Upon returning to the Gambia, Binta Jammeh worked for the United States Embassy in Banjul and later as a training officer for the United States Agency for International Development. She would work for USAID until 1988. In 1987, she was first nominated as a member of the National Women's Council, from where she would begin becoming known for her work on women's rights.

=== Women's empowerment ===
In her work, Jammeh-Sidibe is notable for advocating against female genital mutilation, violence against women, and for promoting women's empowerment through skill development. In 1992, Jammeh-Sidibe founded the Association for Promoting Girls and Women's Advancement (APGWA), a non-profit organization dedicated to eliminating the gender gap in the Gambia. The organization supports women and girls in developing income-generating ventures, providing micro-financing and by providing resources for nursery school education. Alongside APGWA, Jammeh-Sidibe developed the Sobeya Skills Training Centre, an organisation that teaches women and girls practical skills allowing them to advance in the workplace.

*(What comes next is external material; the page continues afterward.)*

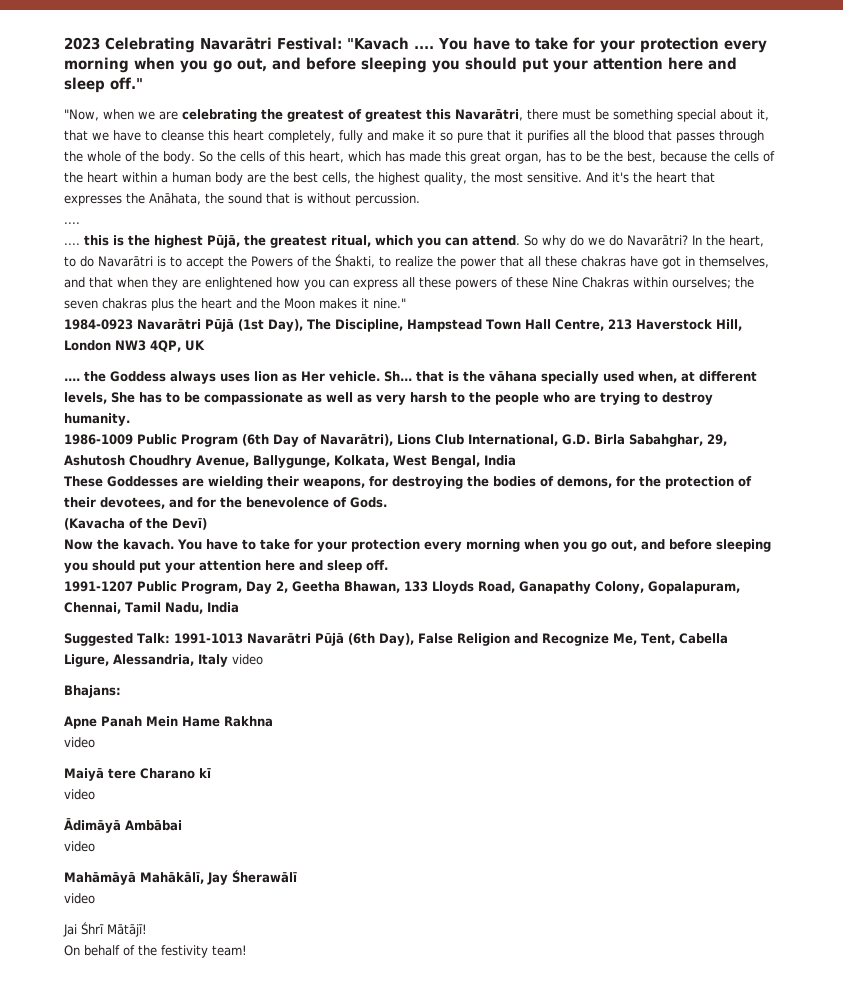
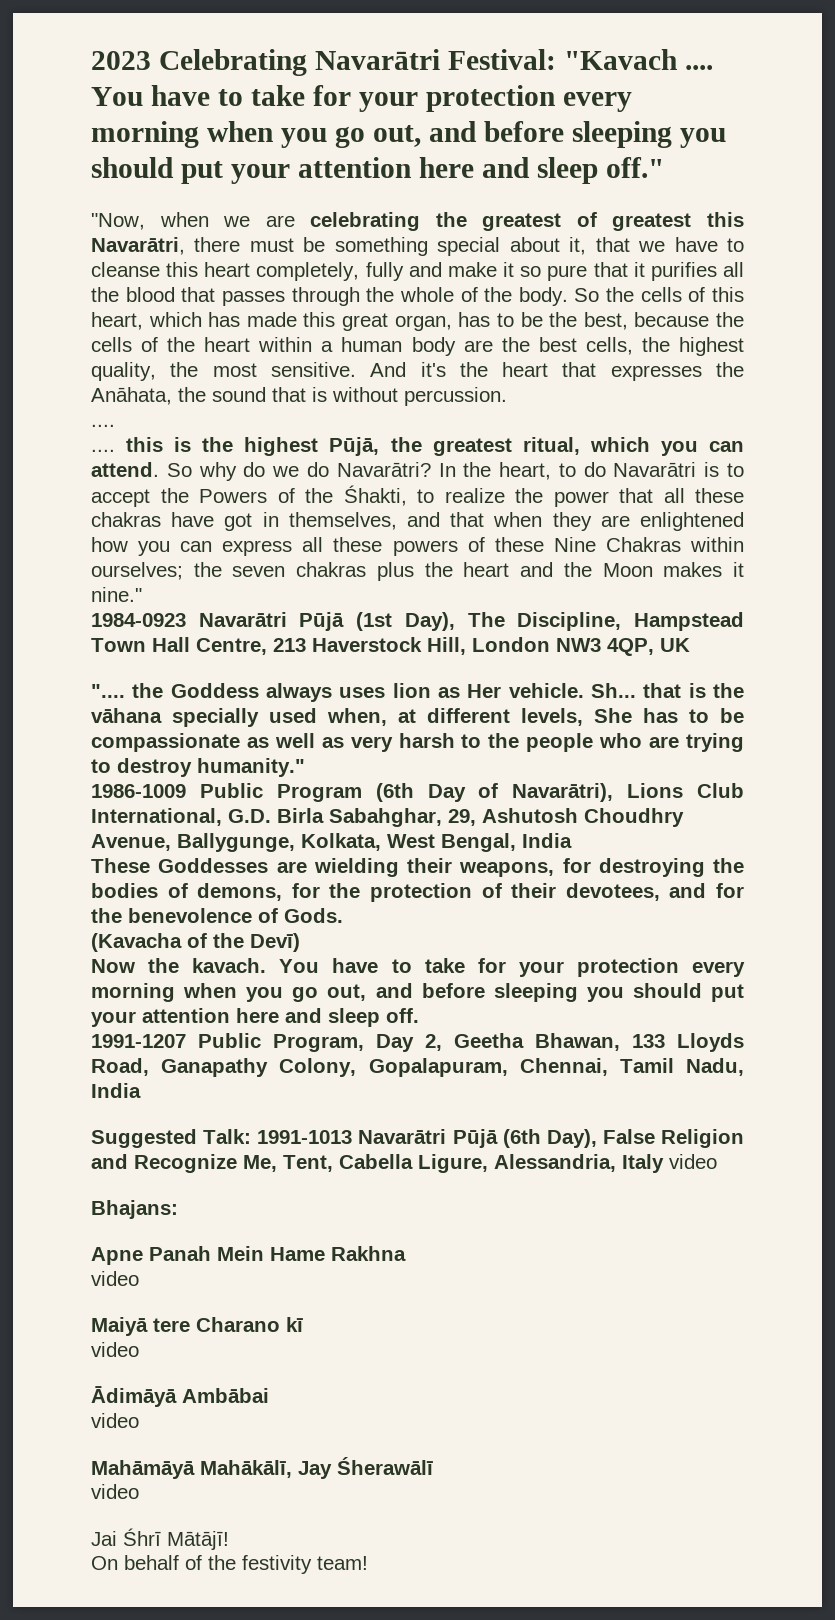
- .... the Goddess always uses lion as Her vehicle.
+ ".... the Goddess always uses lion as Her vehicle.
- Sh... that is the vāhana specially used when, at different levels, She has to be compassionate as well as very harsh to the people who are trying to destroy humanity.
+ Sh... that is the vāhana specially used when, at different levels, She has to be compassionate as well as very harsh to the people who are trying to destroy humanity."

Jammeh-Sidibe has promoted the Gambian practice of kafoolu to support women's empowerment. In the Gambia, kafoolu refers to the practice of developing collective organisations to advocate for specific objectives. Women's rights organisations in the country have successfully used the practice to enact political and social change.

She later became the executive director of The Gambian Women's Bureau. In this role, she worked with the Gambia's Ministry of Justice to create an amendment to the 2010 Women Act that would criminalize female genital mutilation in the country. The amendment was passed by parliament 2015. In 2024, an effort to repeal the bill was denied by the Gambian parliament. After retiring from her government position in 2019, Jammeh-Sidibe continues to advocate for women's health and empowerment through the Association for Promoting Girls and Women's Advancement (APGWA) and the Sobeya Skills training center, where she serves as executive director.

=== Later career and activism ===
On 1 February 2020, the Gambian Organisation of Islamic Cooperation Secretariat Board of Governors appointed Jammeh Sidibe as the Chairperson of the National Local Organizing Committee for the 15th Islamic Summit of the Organisation of Islamic Cooperation to be held in Banjul in 2022. The event would eventually be held in 2024.

In 2020, she was awarded a Vanguard African Achievers Award for her work supporting women's rights in the Gambia.

In 2024, she called on women in the Gambia to take a more active role in supporting women running for political positions, and to be brave about supporting women in politics in the country.

== Publications ==

- Binta Jammeh Sidibeh and Saim M. L. Kinteh. A Study on the Traditional Roles of Men and Women in a Gambian Society and how They Affect the Society. Economic Status of Women, Gambia National Women's Council & Bureau, 1990.